- _Your instructions_
Reproduce all of the entries character for character, while leaving out any pictures they contain.

Change detection data:
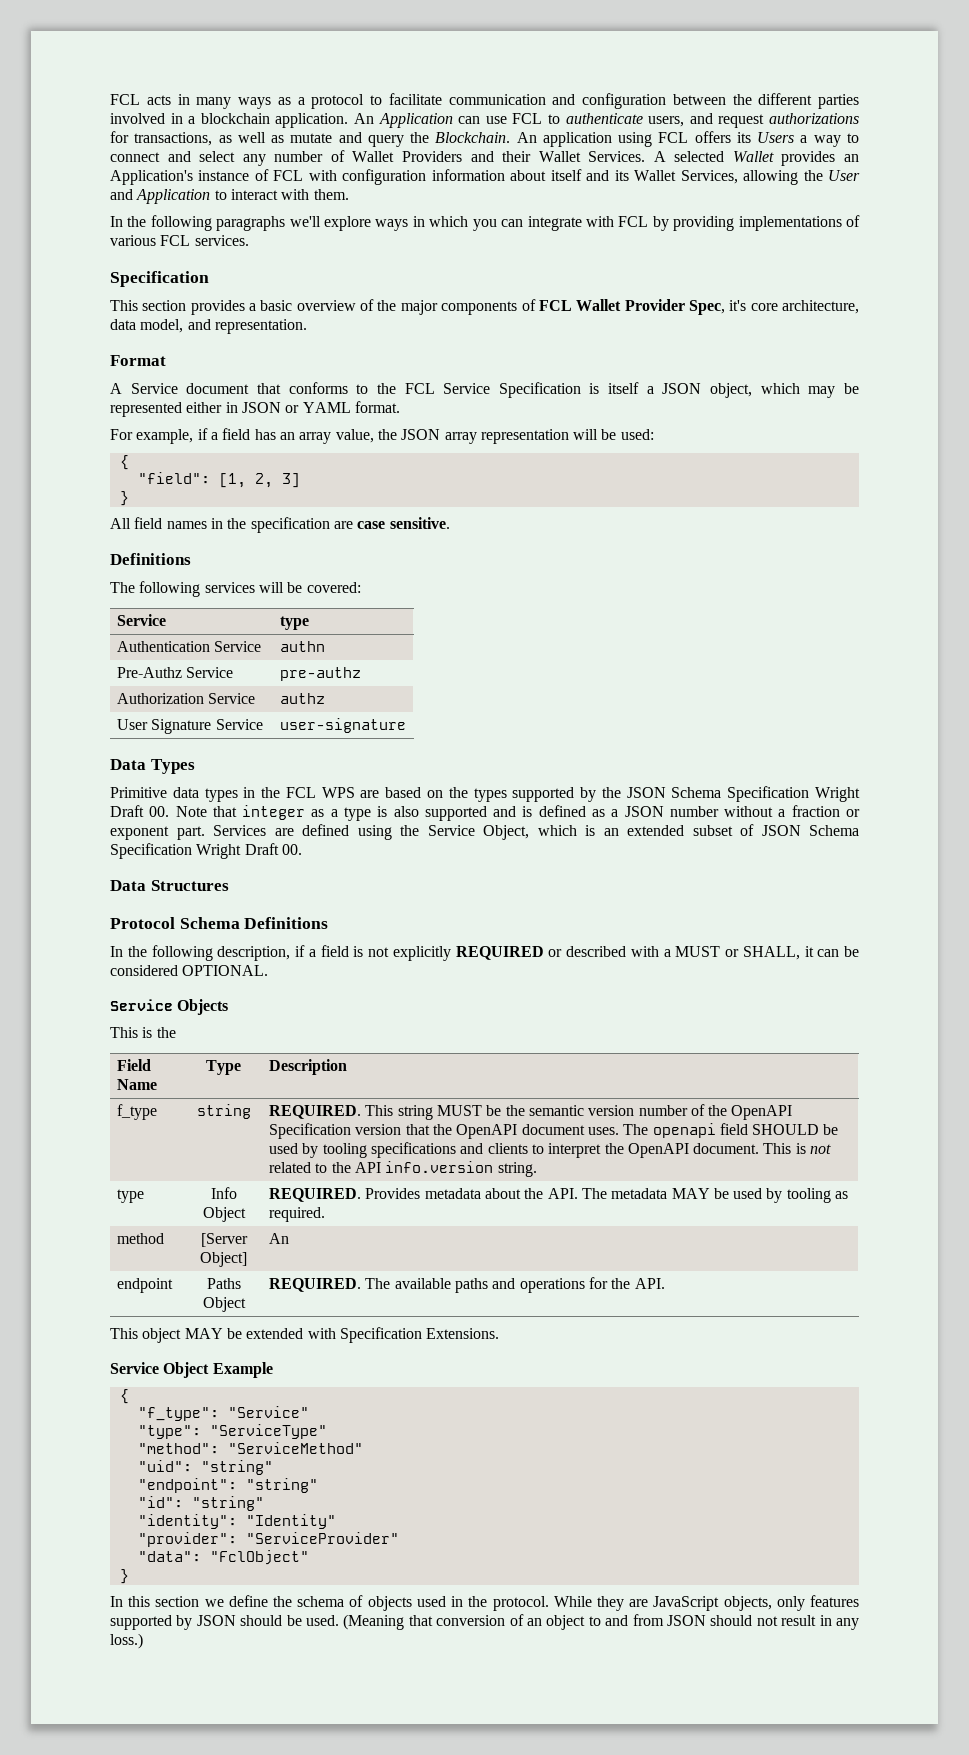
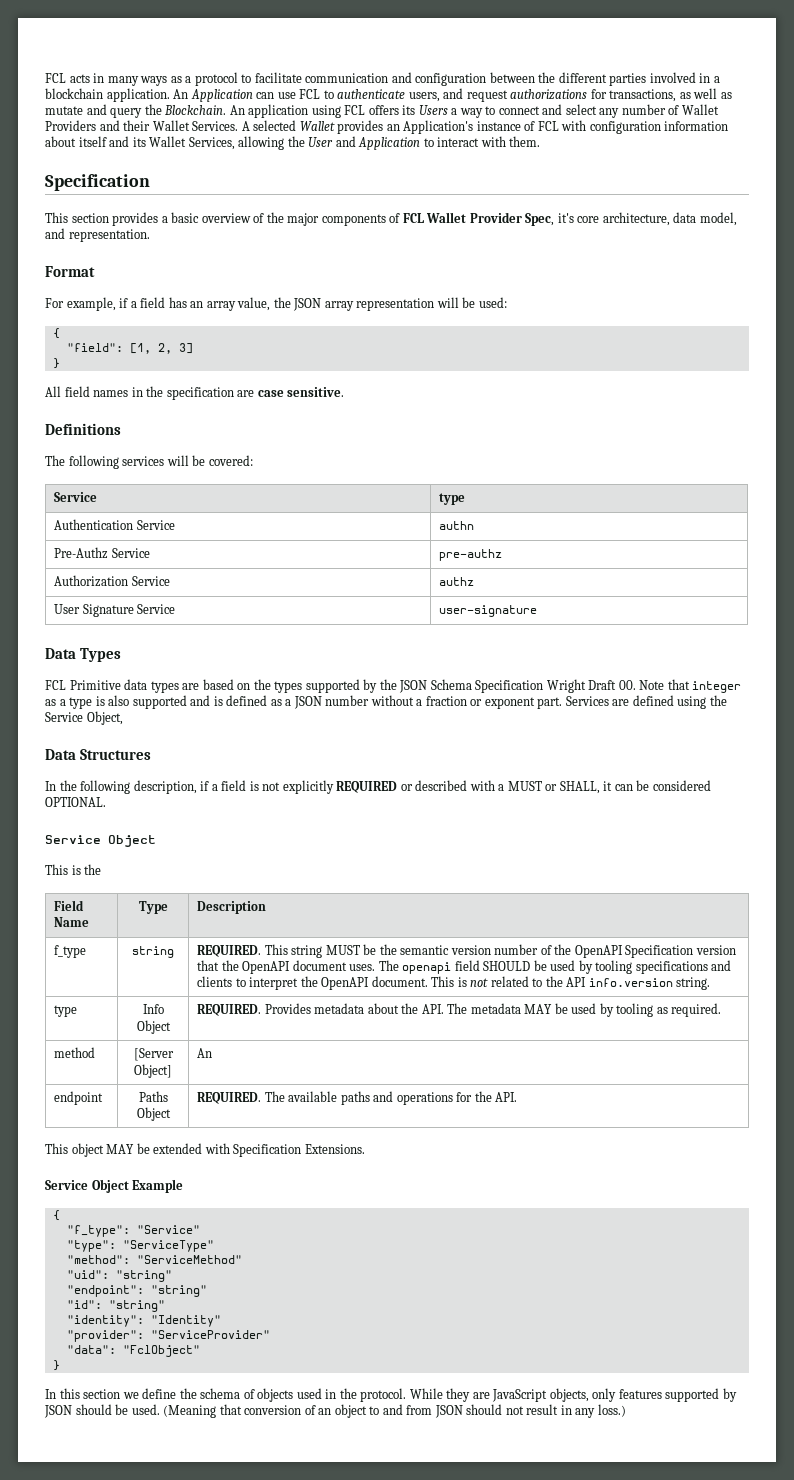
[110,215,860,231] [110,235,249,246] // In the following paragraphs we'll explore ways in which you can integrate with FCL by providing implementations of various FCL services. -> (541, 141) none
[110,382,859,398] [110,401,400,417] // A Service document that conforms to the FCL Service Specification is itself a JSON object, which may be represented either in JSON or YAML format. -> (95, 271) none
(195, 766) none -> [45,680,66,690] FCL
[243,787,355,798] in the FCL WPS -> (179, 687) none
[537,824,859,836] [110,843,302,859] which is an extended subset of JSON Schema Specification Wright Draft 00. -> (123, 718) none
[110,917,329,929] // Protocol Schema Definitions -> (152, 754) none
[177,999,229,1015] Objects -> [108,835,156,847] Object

- _Solution_
[110,215,860,231] [110,235,249,246] // In the following paragraphs we'll explore ways in which you can integrate with FCL by providing implementations of various FCL services. -> (541, 141) none
[110,382,859,398] [110,401,400,417] // A Service document that conforms to the FCL Service Specification is itself a JSON object, which may be represented either in JSON or YAML format. -> (95, 271) none
(195, 766) none -> [45,680,66,690] FCL
[243,787,355,798] in the FCL WPS -> (179, 687) none
[537,824,859,836] [110,843,302,859] which is an extended subset of JSON Schema Specification Wright Draft 00. -> (123, 718) none
[110,917,329,929] // Protocol Schema Definitions -> (152, 754) none
[177,999,229,1015] Objects -> [108,835,156,847] Object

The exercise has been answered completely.